→ Directions:
Return the data below, unchanged.

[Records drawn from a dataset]

● ● ● ● ● ● ●

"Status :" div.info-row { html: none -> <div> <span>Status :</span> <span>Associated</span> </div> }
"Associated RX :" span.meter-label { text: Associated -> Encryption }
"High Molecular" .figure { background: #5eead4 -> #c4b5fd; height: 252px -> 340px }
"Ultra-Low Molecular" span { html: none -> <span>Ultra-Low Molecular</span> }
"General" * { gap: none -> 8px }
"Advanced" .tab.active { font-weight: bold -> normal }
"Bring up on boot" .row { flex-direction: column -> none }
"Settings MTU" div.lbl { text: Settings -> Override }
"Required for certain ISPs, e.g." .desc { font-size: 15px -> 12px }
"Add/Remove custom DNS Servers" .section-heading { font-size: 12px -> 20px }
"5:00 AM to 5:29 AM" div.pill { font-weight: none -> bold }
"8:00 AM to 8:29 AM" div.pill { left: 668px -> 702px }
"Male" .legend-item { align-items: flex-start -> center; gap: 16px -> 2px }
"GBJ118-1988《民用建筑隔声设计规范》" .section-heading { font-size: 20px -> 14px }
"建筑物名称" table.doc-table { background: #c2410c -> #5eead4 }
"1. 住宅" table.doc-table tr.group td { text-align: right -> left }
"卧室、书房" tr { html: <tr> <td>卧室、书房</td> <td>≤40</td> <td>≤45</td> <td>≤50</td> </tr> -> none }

● ● ● ● ● ● ●

→ Answer box:
"Status :" div.info-row { html: none -> <div> <span>Status :</span> <span>Associated</span> </div> }
"Associated RX :" span.meter-label { text: Associated -> Encryption }
"High Molecular" .figure { background: #5eead4 -> #c4b5fd; height: 252px -> 340px }
"Ultra-Low Molecular" span { html: none -> <span>Ultra-Low Molecular</span> }
"General" * { gap: none -> 8px }
"Advanced" .tab.active { font-weight: bold -> normal }
"Bring up on boot" .row { flex-direction: column -> none }
"Settings MTU" div.lbl { text: Settings -> Override }
"Required for certain ISPs, e.g." .desc { font-size: 15px -> 12px }
"Add/Remove custom DNS Servers" .section-heading { font-size: 12px -> 20px }
"5:00 AM to 5:29 AM" div.pill { font-weight: none -> bold }
"8:00 AM to 8:29 AM" div.pill { left: 668px -> 702px }
"Male" .legend-item { align-items: flex-start -> center; gap: 16px -> 2px }
"GBJ118-1988《民用建筑隔声设计规范》" .section-heading { font-size: 20px -> 14px }
"建筑物名称" table.doc-table { background: #c2410c -> #5eead4 }
"1. 住宅" table.doc-table tr.group td { text-align: right -> left }
"卧室、书房" tr { html: <tr> <td>卧室、书房</td> <td>≤40</td> <td>≤45</td> <td>≤50</td> </tr> -> none }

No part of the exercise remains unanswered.